Assigning to hash keys when there is a default value?

Can someone explain why there is a difference in the second line of
output for the two hashes:

h = Hash.new(5)

puts h[2]

h[2] ||= 10
p h

Hi --

Can someone explain why there is a difference in the second line of
output for the two hashes:

h = Hash.new(5)

puts h[2]

h[2] ||= 10
p h

#----------
puts
#----------

h = Hash.new

puts h[2]

h[2] ||= 10
p h

---output:--
5
{}

nil
{2=>10}

x ||= y is, I think, always supposed to be exactly equivalent to
x = x || y, so that line in your first hash should be equivalent to:

   h[2] = 5 || 10

which should assign 5 to h[2]. It looks to me like you've found a bug.
I can't think of any reason (and I really hope there isn't one,
because having an exception to that ||= rule would be very messy) why
using a default hash value would make any difference here. It's still
5 || 10 on the rhs, and it's still just an assignment.

David

unknown wrote:

x ||= y is, I think, always supposed to be exactly equivalent to
x = x || y, so that line in your first hash should be equivalent to:

   h[2] = 5 || 10

which should assign 5 to h[2]. It looks to me like you've found a bug.
I can't think of any reason (and I really hope there isn't one,
because having an exception to that ||= rule would be very messy) why
using a default hash value would make any difference here. It's still
5 || 10 on the rhs, and it's still just an assignment.

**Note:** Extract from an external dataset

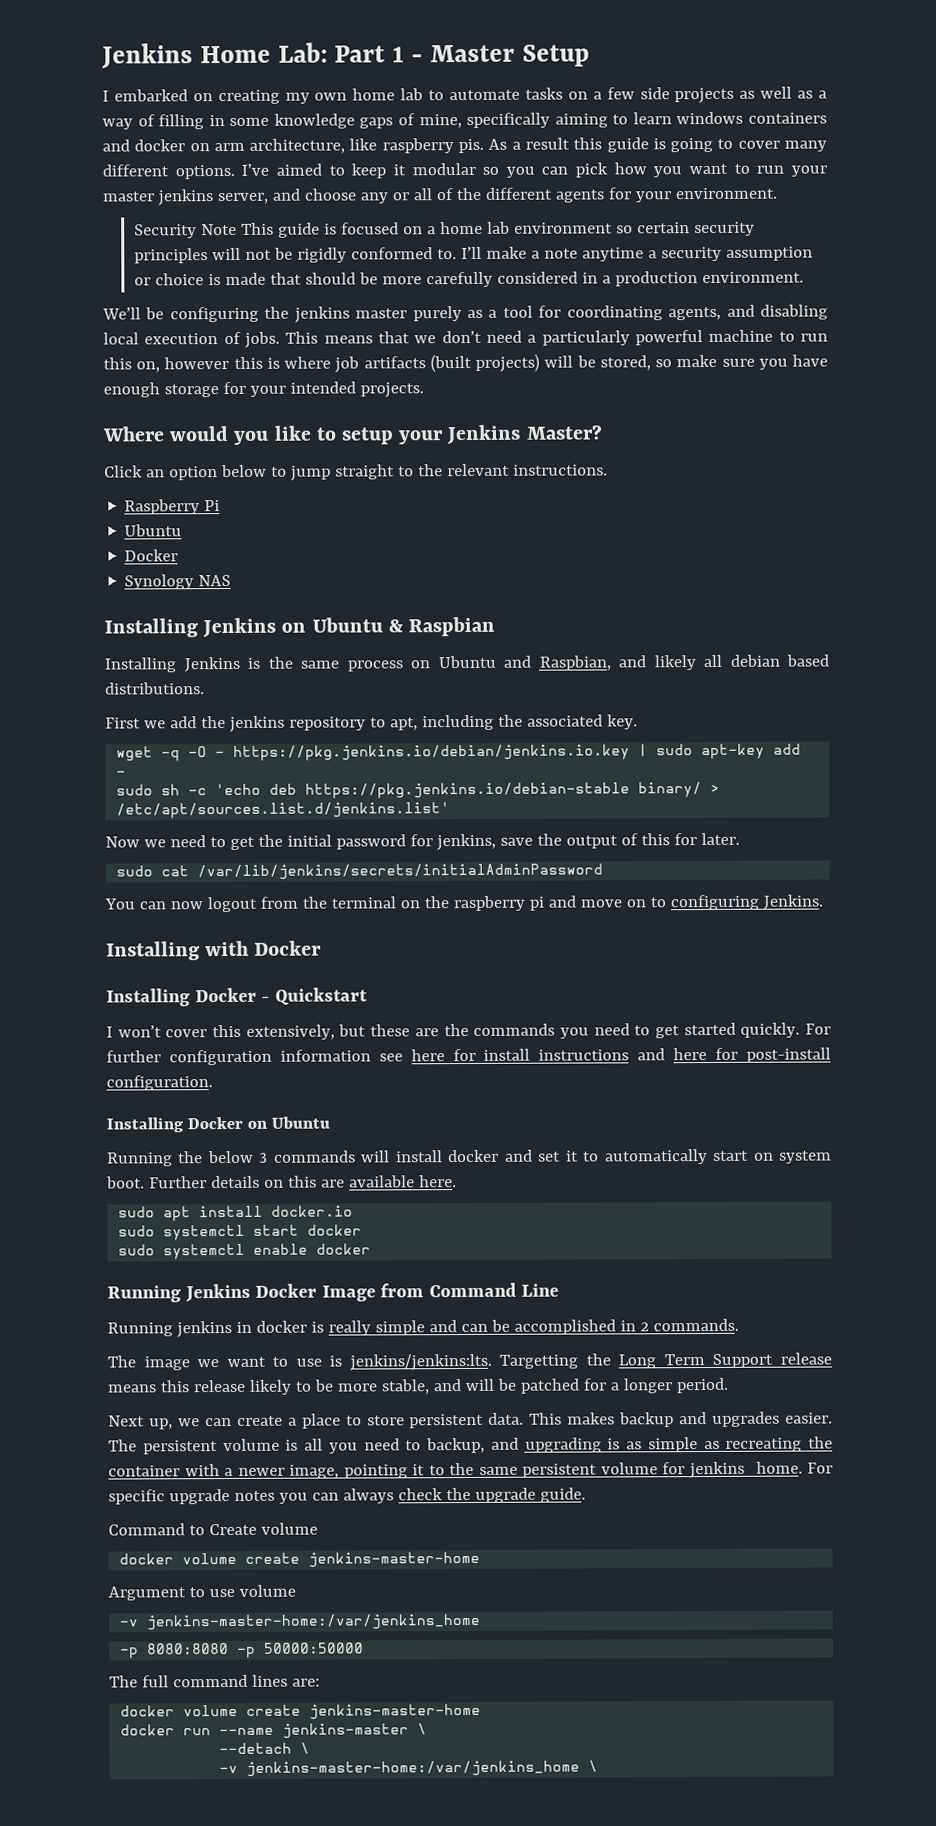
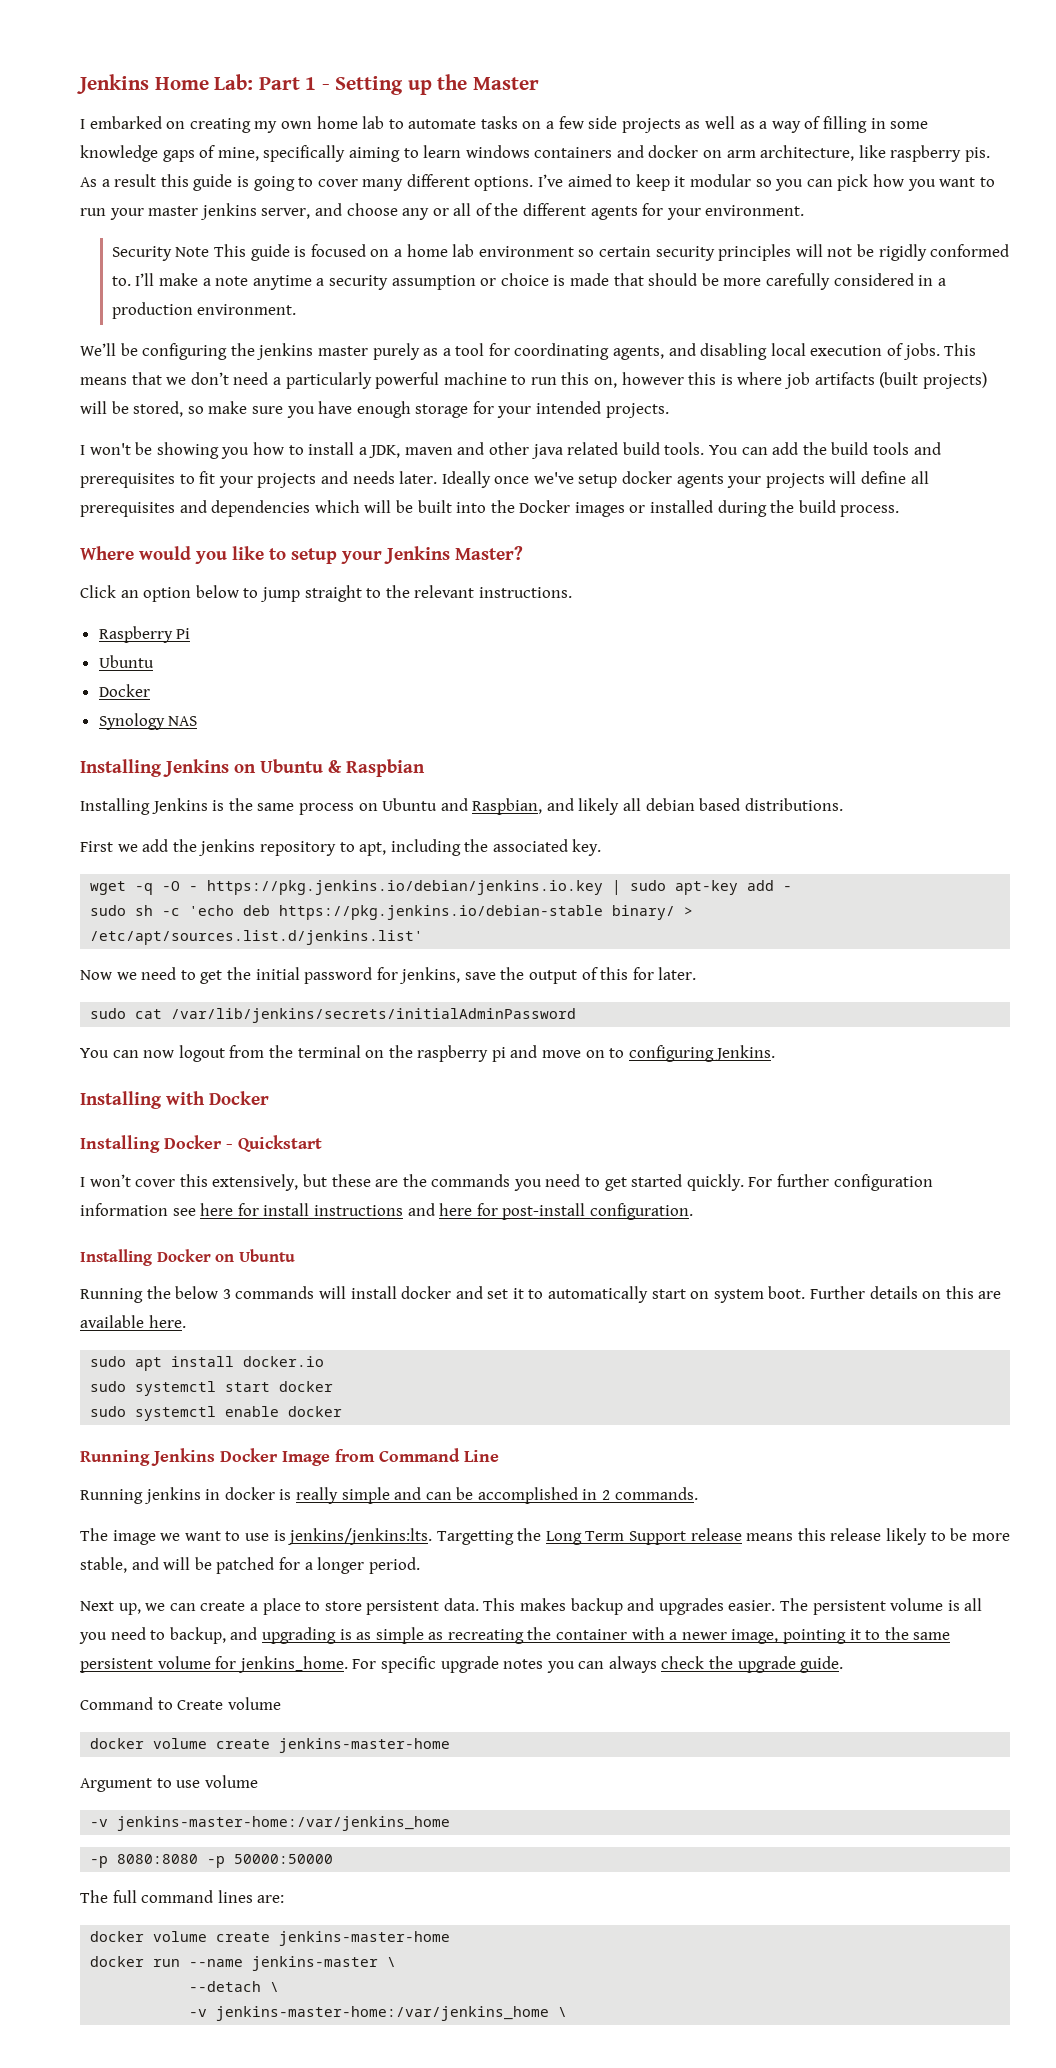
- Jenkins Home Lab: Part 1 - Master Setup
+ Jenkins Home Lab: Part 1 - Setting up the Master
+ I won't be showing you how to install a JDK, maven and other java related build tools. You can add the build tools and prerequisites to fit your projects and needs later. Ideally once we've setup docker agents your projects will define all prerequisites and dependencies which will be built into the Docker images or installed during the build process.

I don't think it's a bug; the two examples are set forth on p. 276 of
"The Ruby Way (2nd ed)". However, no explanation is given for why the
two examples work differently.

I can't point my finger on it but I believe x||=y is equivalent to
"x=y unless x" instead of "x=x||y". It seems to be more reasonable to
skip the assignment altogether if the value is true equivalent
already. That would also explain behavior much better.

Note also:

$ ruby -e 'h=Hash.new 2;set_trace_func lambda {|*a| p a}; h[4]||=10'
["line", "-e", 1, nil, #<Binding:0x1002ff48>, false]
["c-call", "-e", 1, :, #<Binding:0x1002ff0c>, Hash]
["c-call", "-e", 1, :default, #<Binding:0x1002fdf4>, Hash]
["c-return", "-e", 1, :default, #<Binding:0x1002fcf0>, Hash]
["c-return", "-e", 1, :, #<Binding:0x1002fc00>, Hash]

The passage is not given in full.